Um em cada 10 doentes de unidades de cuidados continuados tinha uma infeção associada a cuidados de saúde, revela um inquérito da Direção Geral de Saúde (DGS) relativo a 2013. O inquérito de prevalência de infeção e uso de antimicrobianos nas unidades de cuidados continuados (UCC) incluiu 2.304 residentes, tendo em 317 sido registada uma infeção, o que que traduz uma prevalência de 10,4%. Na totalidade foram identificadas 344 infeções (11,3%).

«Estes resultados não podem ser comparados diretamente com os de 2012 dado que foram introduzidas alterações nas definições de infeção urinárias», lê-se no documento, no qual se indicou que os números de 2013 e de 2012 teriam o mesmo valor (8,1%) se fossem retirados os dados relativos a «infeção urinária provável».

De acordo com a Lusa, no relatório de 2013, as infeções mais frequentes são as das vias urinárias, com 17,5% infeções confirmadas e 20% infeções prováveis, seguindo-se infeções da pele e tecidos moles (26,2%) e as infeções respiratórias (21,2%).

O documento assinalou a prescrição de 311 antimicrobianos, que podem passar por antibióticos, antivirais, antifúngicos e antiparasitários, a 289 residentes (9,5%), com uma média de 1,1 antimicrobiano por doente.

Vinte e um residentes tinham prescrição de dois antimicrobianos e um deles estava a tomar três destes fármacos, que no total foram maioritariamente receitados pelo médico da unidade.

«No que se refere à organização das atividades de prevenção e controlo das infeções e resistências aos antimicrobianos, destaca-se que em cerca de um quinto das unidades de cuidados continuados não existia um profissional responsável por estas atividades», refere o texto do inquérito, que nas recomendações incluiu o cumprimento do despacho sobre esta área.

«Tendo em conta as taxas relativamente elevadas de prevalência de infeção associada a cuidados de saúde, é imperioso desenvolver as boas práticas de prevenção de transmissão, nomeadamente em relação às infeções mais frequentes: urinárias e feridas crónicas», afirmou-se no documento, no qual se exige uma análise mais detalhada do número significativo de úlceras de pressão e outras feridas.
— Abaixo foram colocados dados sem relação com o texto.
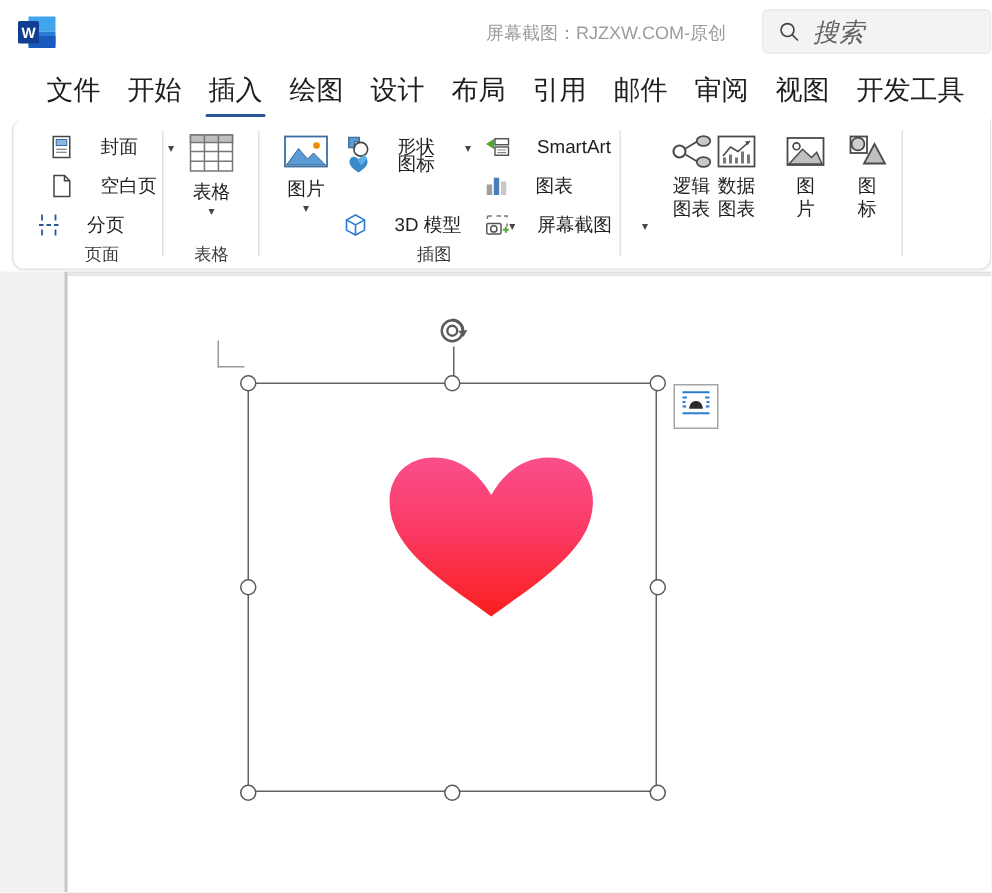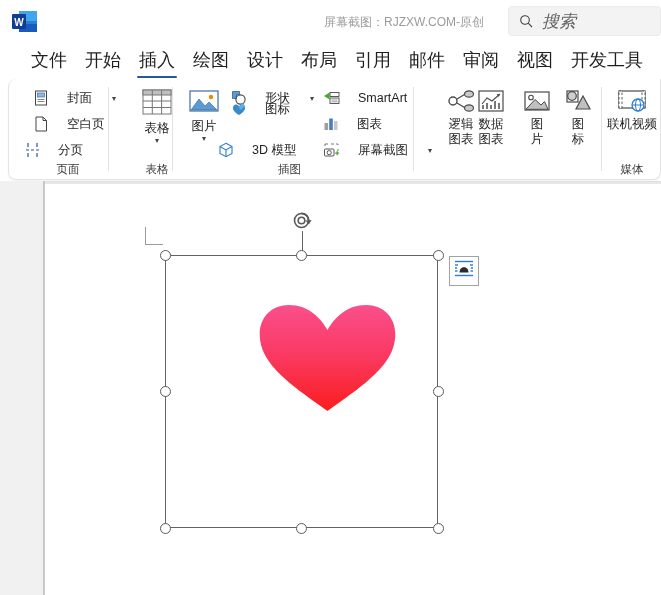"表格" div.rgroup { left: 116px -> 100px }
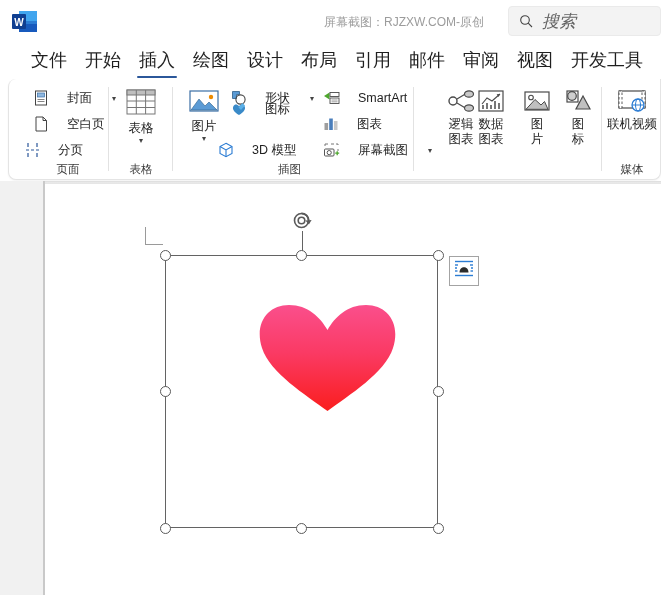"联机视频" div.rgroup { html: <div> <div> <span> <svg> <rect></rect> <rect></rect> <rect></rect> <circle></circle> <ellipse></ellipse> <line></line> </svg> </span> <span>联机视频</span> </div> <div>媒体</div> </div> -> none }
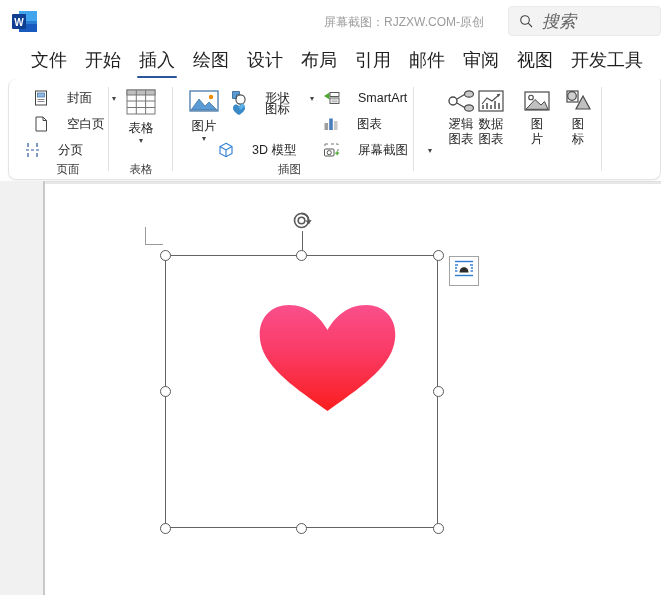"3D 模型" div.sitem { left: 42px -> 53px }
No primeiro estudo nacional sobre esta matéria, em 2012, tinham participado 232 UCC e 5.150 residentes, enquanto este ano foram envolvidos 143 UCC e 2.304 3 residentes.

Quase metade das UCC inquiridas em 2013 eram unidades de Longa Duração, seguindo-se as de Média Duração (29,3%), de Convalescença (17,4%) e de Cuidados Paliativos (3,4%).

A população do inquérito foi caracterizada como idosa e «com limitações físicas e cognitivas importantes», registando-se feridas em 30% dos residentes.